Fourth quarter 2013 reported net income from continuing operations was $254 million, or $1.78 per diluted share. Fourth quarter 2013 adjusted net income from continuing operations was $258 million, or $1.81 per diluted share, which excludes $4 million, or 3 cents per diluted share, for acquisition-related costs. Fourth quarter 2012 reported net income and earnings per diluted share from continuing operations were $191 million and $1.23, respectively, and adjusted net income from continuing operations was $194 million, or $1.25 per diluted share, respectively, excluding $3 million, or 2 cents per diluted share, for acquisition-related costs.
“Our record fourth quarter financial performance caps off one of the most successful years in the company’s history, both financially and strategically,” said Charles E. Bunch, PPG chairman and chief executive officer. “With the 45 percent increase in earnings per share versus last year, we have now delivered 14 consecutive quarters of record adjusted earnings, illustrating the benefits of our strong coatings portfolio, broad global footprint, prudent cash deployment and measurable results from our strategic actions.
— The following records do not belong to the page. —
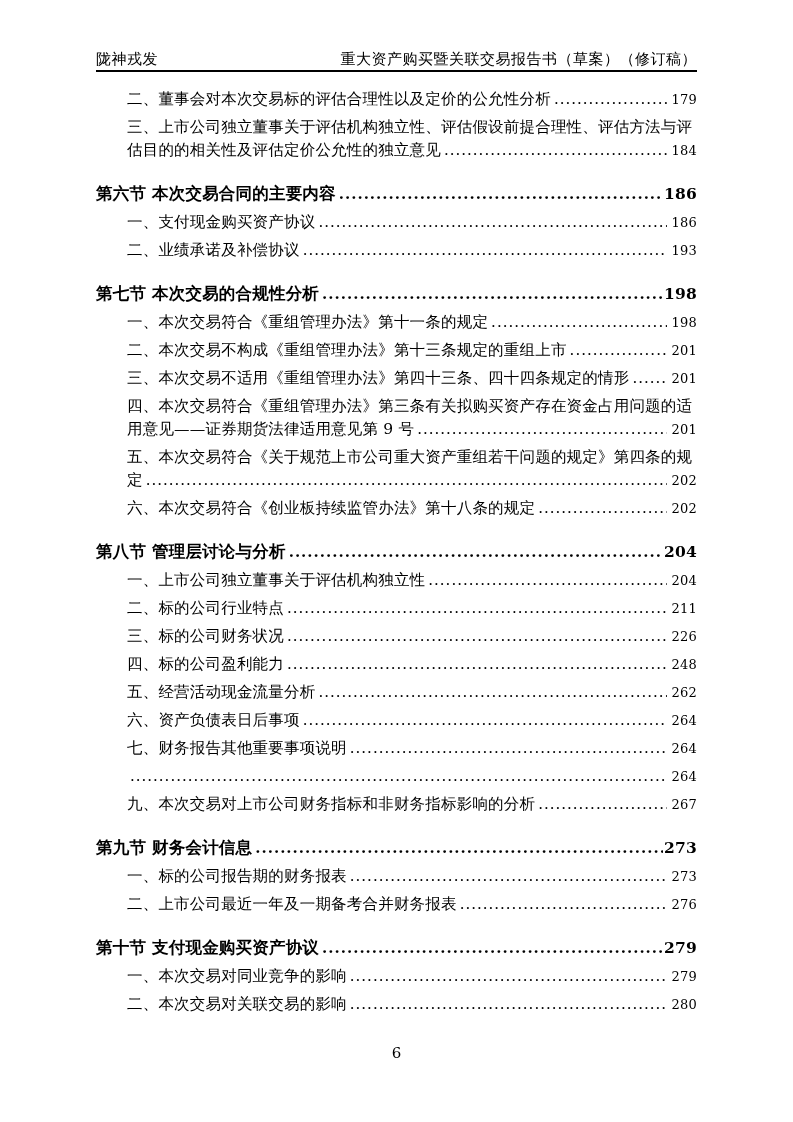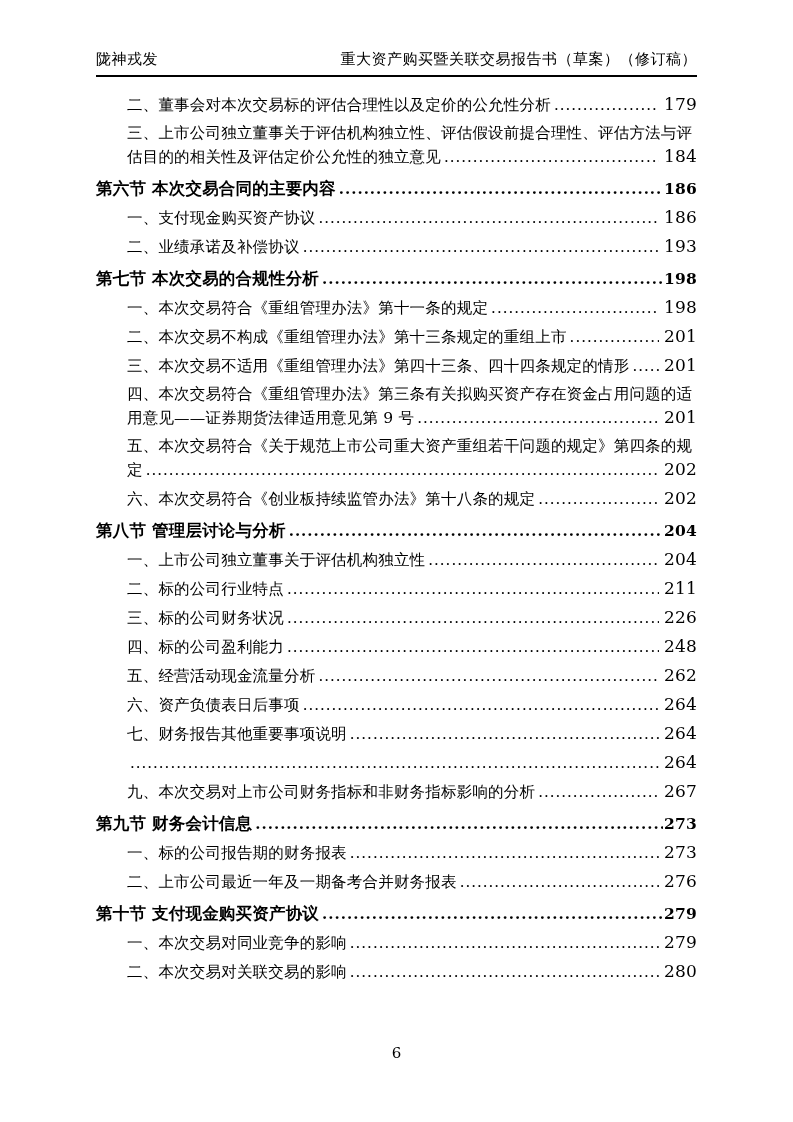--- a/index.html
+++ b/index.html
@@ -28,7 +28,6 @@
     font-size: 15px;
     line-height: 22px;
     letter-spacing: 0.5px;
-    padding-bottom: 5px;
     border-bottom: 2px solid #000000;
   }
   .toc {

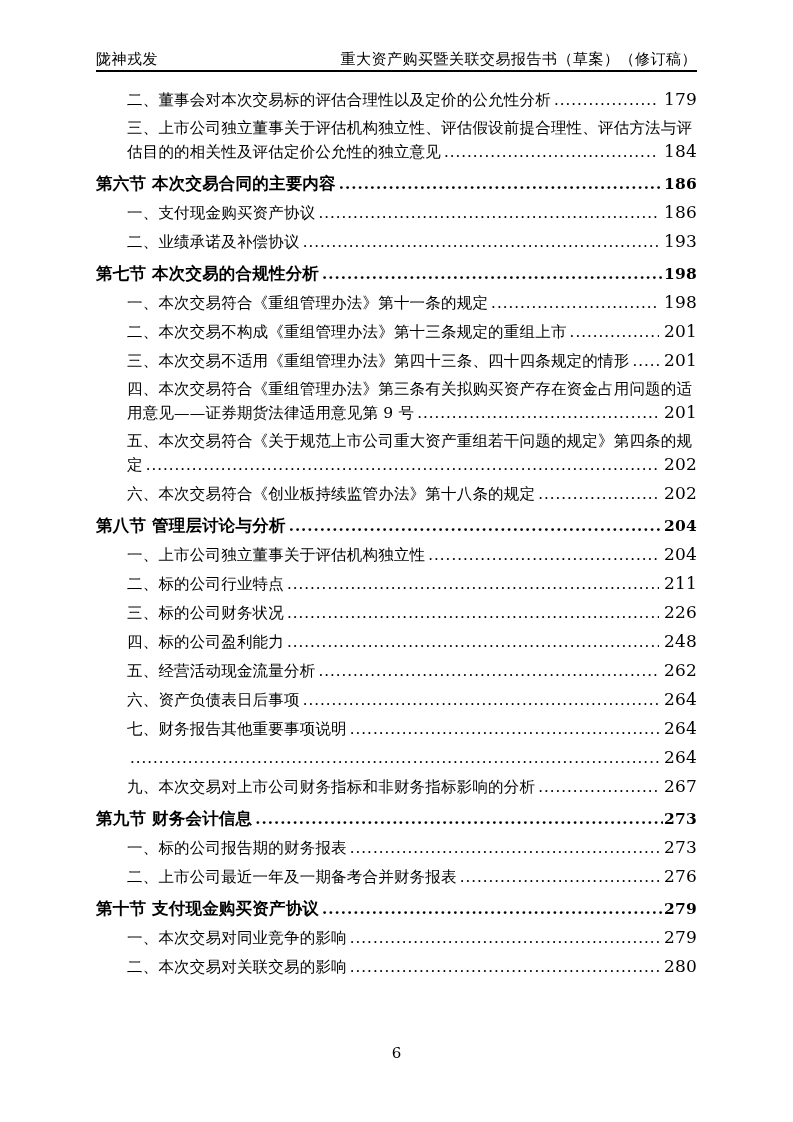--- a/index.html
+++ b/index.html
@@ -70,7 +70,7 @@
   }
   .pagenum {
     flex: 0 0 auto;
-    font-size: 17px;
+    font-size: 13px;
   }
   .entry.sub .pagenum { padding-left: 5px; }
   .entry.section .pagenum {

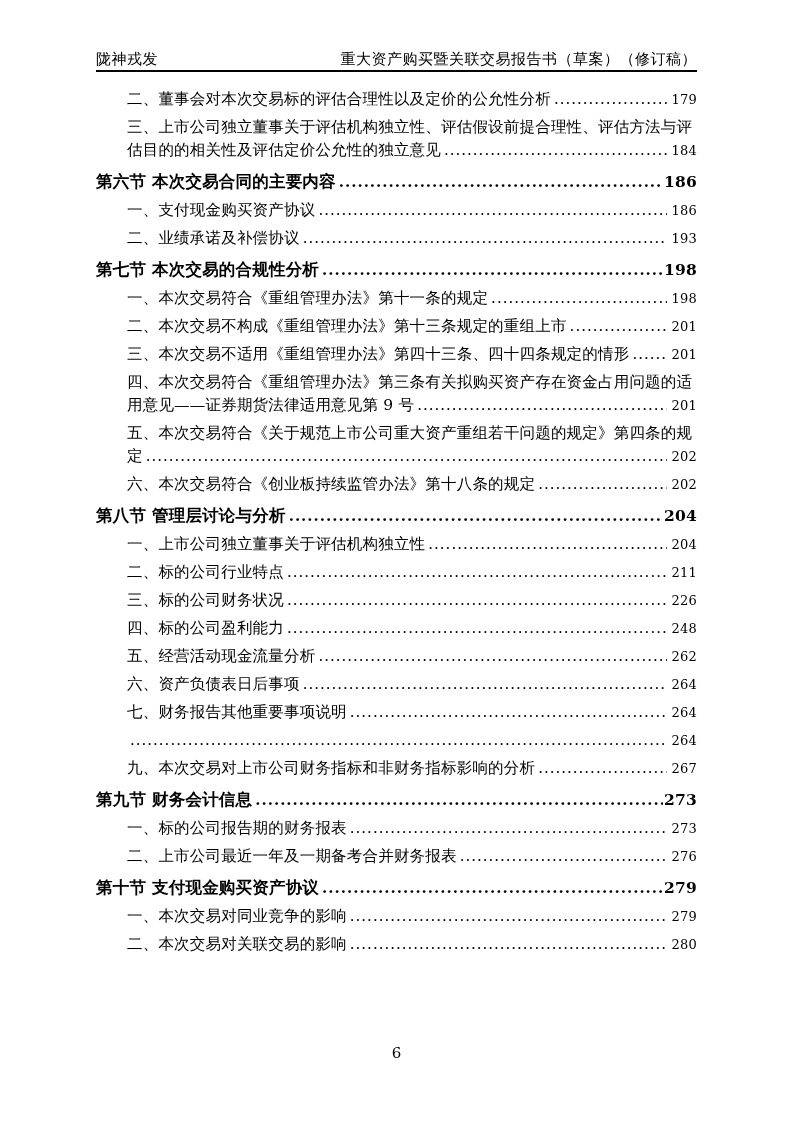--- a/index.html
+++ b/index.html
@@ -42,7 +42,7 @@
     font-size: 15.5px;
   }
   .entry.section {
-    margin-top: 8px;
+    margin-top: 20px;
     font-size: 16.5px;
     font-weight: bold;
   }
“We achieved record fourth quarter financial results, as higher earnings stemming from our continuing operating and cost discipline are now being coupled with a higher level of organic sales growth,” Bunch said. “We continued to outpace industry growth in aerospace and automotive OEM coatings. More broadly, we also benefited from stabilizing regional demand in Europe, as our year-over-year coatings volumes in that region were flat in the fourth quarter following nine consecutive quarters of decline.
“On a full-year basis, we remained focused on creating shareholder value, including completion of several considerable strategic actions to shift to a more consistent and higher-growth business portfolio,” Bunch added. “We delivered all-time record full-year earnings, more than replacing the earnings from the separated commodity chemicals business, as we continue to benefit from aggressive management of our existing businesses combined with earnings accretion from cash deployed. During 2013 we maintained a balanced use of cash, spending $1.5 billion on acquisitions and capital spending focused on growing our company, and continuing our heritage of rewarding shareholders by returning about 75 percent of our cash from operations, or $1.35 billion, in dividends and stock repurchases.”
Looking ahead, Bunch said, “We expect to realize benefits from modest global growth. Regionally, we expect growth to remain broadest in the U.S. economy, spanning several coatings end-use markets. Emerging-regions growth, while still uneven, is expected to continue at a solid pace for PPG, comparable to recent trends. In Europe, which represents about one-third of our sales, economies appear to be improving but remain fragile. In 2014, we anticipate measured growth in that region, and we expect to realize solid earnings leverage due to the actions we have taken the past two years to significantly reduce our regional cost structure.”
Bunch also said the company remained slightly ahead of schedule on achieving targeted acquisition-related cost synergies relating to the North American architectural coatings acquisition. He added that the restructuring program approved in the third quarter 2013 is focused primarily on achieving the remaining synergies, and those actions are now underway. As a result, the company expects incremental cost savings of between $75 million and $90 million in 2014.
“Lastly, we ended the year with a strong balance sheet and cash position, which we expect to be supplemented by continued strong free cash flow, along with the receipt of about $1.5 billion in after-tax proceeds from the pending sale of our ownership interest in the Transitions Optical joint venture. Over the next 18 to 24 months, we anticipate deploying between $3.0 billion and $4.0 billion of cash in a disciplined manner on incremental earnings-growth initiatives, and returning cash to shareholders,” Bunch concluded.
The company today reported year-to-date cash from continuing operations of about $1.8 billion, a 15 percent increase versus the prior year. Full-year capital spending was slightly more than $500 million. Cash used for business acquisitions totaled about $1.0 billion. The company also noted that 2013 marked the 42nd consecutive year of increasing annual per-share dividend payouts, with cash dividends paid of about $350 million. The company also repurchased $1.0 billion, or 5.7 million shares, of PPG stock. PPG ended the year with cash and short-term investments totaling $1.75 billion.